Ces nombreux appartements étaient bien éclairés, mais faiblement chauffés, parce que le roi craignait si fort la chaleur, que dans les plus grands froids, je ne lui ai jamais vu chauffer son linge. L’été, on tendait sur le grand balcon de la chambre du lever, des toiles qu’on arrosait avec des pompes et le roi s’amusait souvent à y pousser quelqu’un pour le faire mouiller, surtout quand c’était une personne qui paraissait tenir à l’élégance de l’énorme frisure en usage en ce temps-là.

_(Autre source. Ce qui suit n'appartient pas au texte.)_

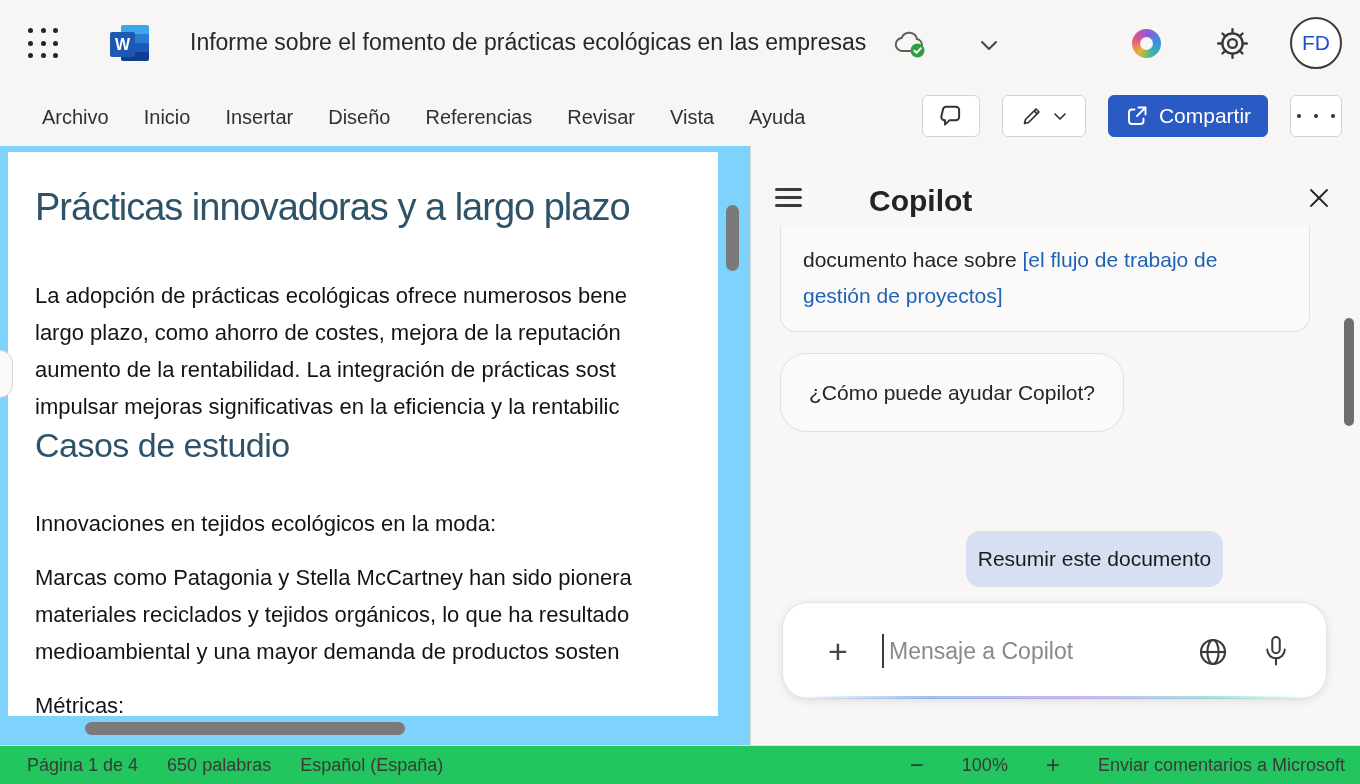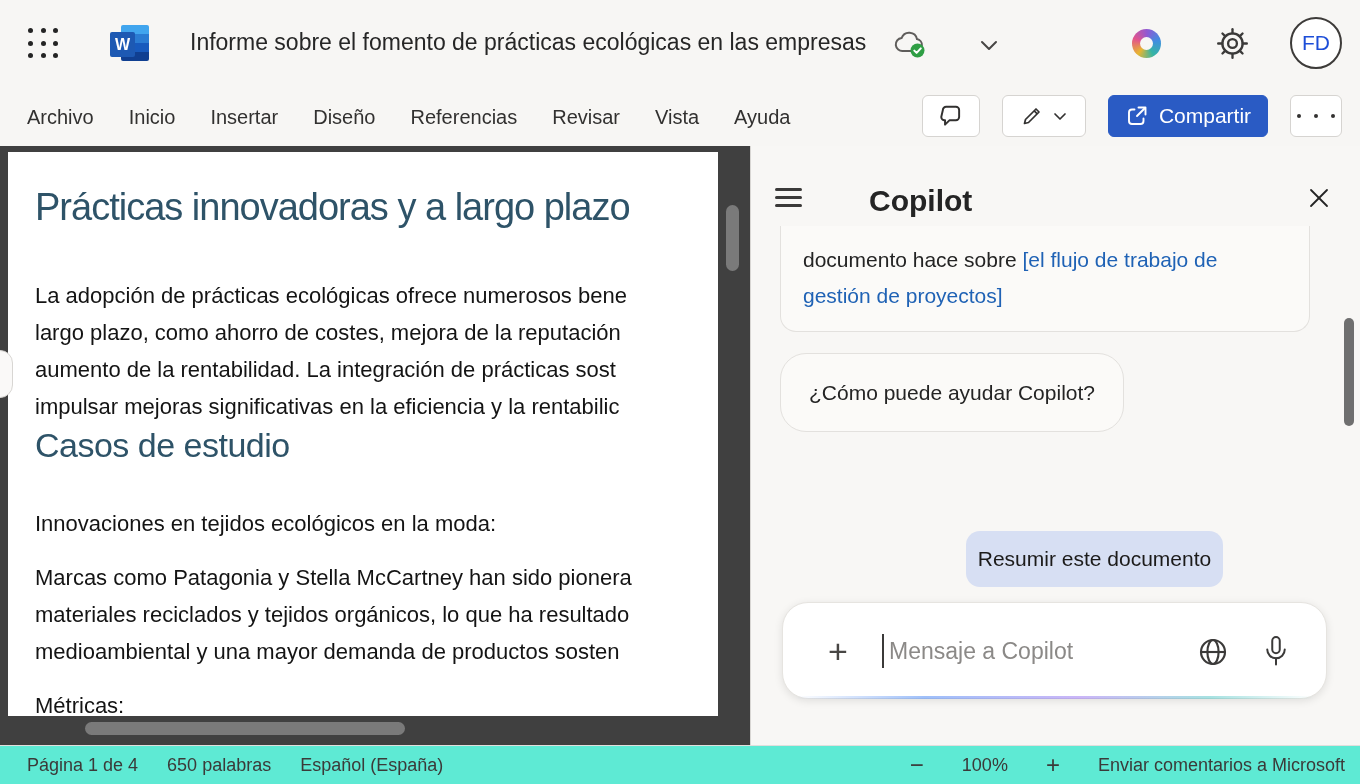--- a/index.html
+++ b/index.html
@@ -28,7 +28,7 @@
 
   
   .ribbon { position:absolute; left:0; top:88px; width:1360px; height:58px; display:flex; align-items:center; }
-  .tabs { display:flex; gap:35px; padding-left:27px; }
+  .tabs { display:flex; gap:35px; padding-left:42px; }
   .tab { font-size:20px; color:#323130; white-space:nowrap; cursor:pointer; }
   .ribbon-actions { position:absolute; right:18px; top:7px; display:flex; gap:22px; align-items:flex-start; }
   .rbtn { height:42px; background:#fff; border:1px solid #d6d4d1; border-radius:6px; display:flex; align-items:center;

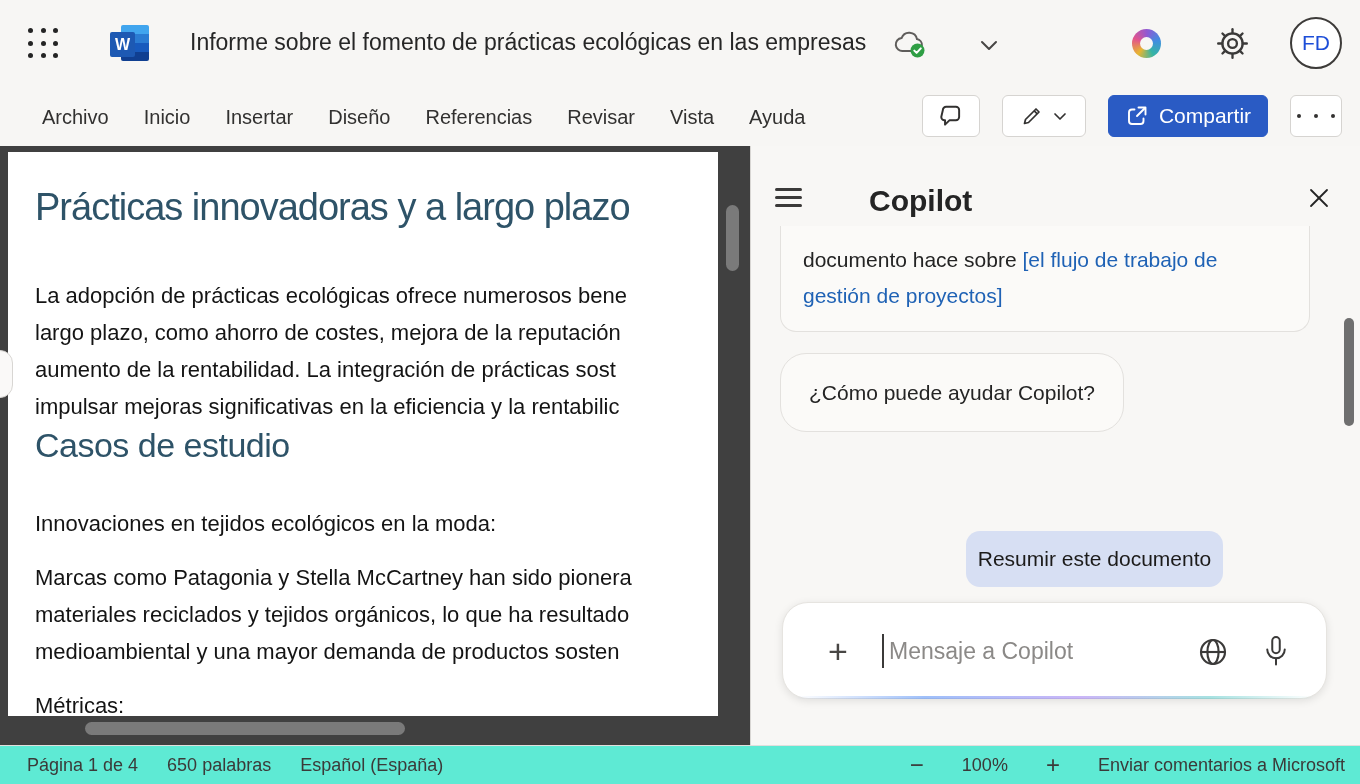--- a/index.html
+++ b/index.html
@@ -41,7 +41,7 @@
   .dots i { display:inline-block; width:4px; height:4px; border-radius:50%; background:#323130; margin:0 2.5px; }
 
   
-  .main { position:absolute; left:0; top:146px; width:1360px; height:599px; background:#404040; }
+  .main { position:absolute; left:0; top:146px; width:1360px; height:599px; background:#7dd3fc; }
   .panel-divider { position:absolute; left:750px; top:0; width:1px; height:599px; background:#d8d6d3; }
 
   

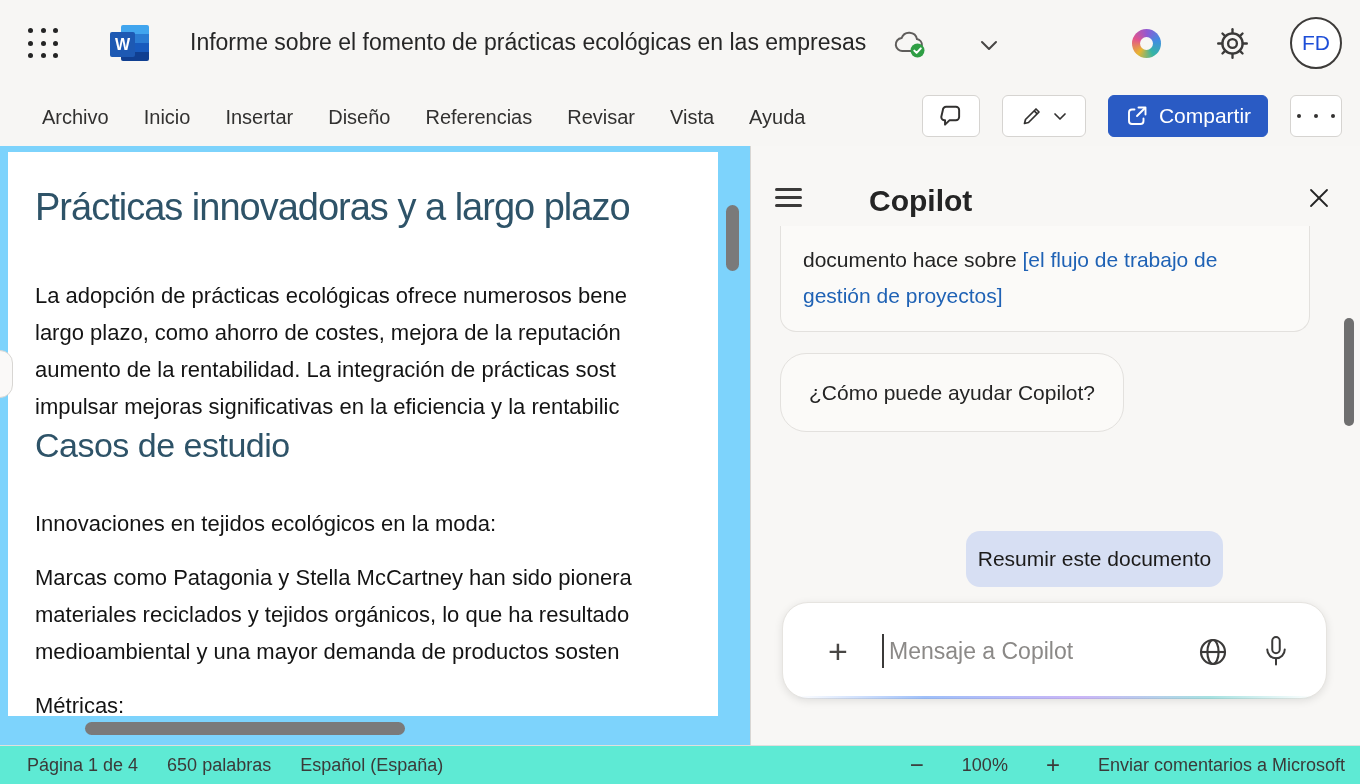--- a/index.html
+++ b/index.html
@@ -84,7 +84,7 @@
   .cp-mic { position:absolute; left:478px; top:31px; width:30px; height:36px; cursor:pointer; }
 
   
-  .statusbar { position:absolute; left:0; top:745px; width:1360px; height:39px; background:#5eead4;
+  .statusbar { position:absolute; left:0; top:745px; width:1360px; height:39px; background:#22c55e;
      border-top:1px solid #e1dfdd; display:flex; align-items:center; font-size:18px; color:#3b3a39; }
   .sb-left { display:flex; gap:29px; padding-left:27px; }
   .sb-left span { cursor:pointer; white-space:nowrap; }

La promenade favorite du roi était dans les combles du château, parce qu’il pouvait y aller seul et sans crainte d’y être troublé. L’inégalité des planchers, coupés de cheminées, de tuyaux, de toits, et où l’on avait pratiqué de petits escaliers pour aller d’un côté à un autre, ne pouvait donner à cette promenade un grand agrément ; mais la belle vue, l’air pur, et le plaisir de voir, avec une lunette, tout ce qui arrivait à Versailles, le dédommageaient de ces petites difficultés. C’était surtout le matin, après son déjeuner, que le roi prenait cette récréation, qui lui était d’autant plus chère qu’elle était mieux à sa portée. Ce fut là qu’un jour, regardant travailler des couvreurs, il monta sur une échelle qui cassa, et sans un des ouvriers qui le retint, il aurait pu faire une chute très-dangereuse.

Après que la cour eut quitté Versailles, je parcourus tous ces toits d’où l’on dominait la ville, le parc et les environs ; nous y allâmes aussi un jour, avec le roi, pour voir l’incendie des magasins des Menus-Plaisirs, à Paris, où se trouvaient toutes les décorations de l’Opéra, et contempler cette haute pyramide de feux de couleurs variées que formait l’embrasement de ces toiles peintes et de toutes ces planches vernissées.

  1. Sir Thomas Wraxhall, dans ses Mémoires publiés en 1815, prétend que Louis XV mourut dans un petit lit blanc placé entre deux croisées, à cause de la grande chaleur. Je n’ai jamais entendu parler de cette circonstance.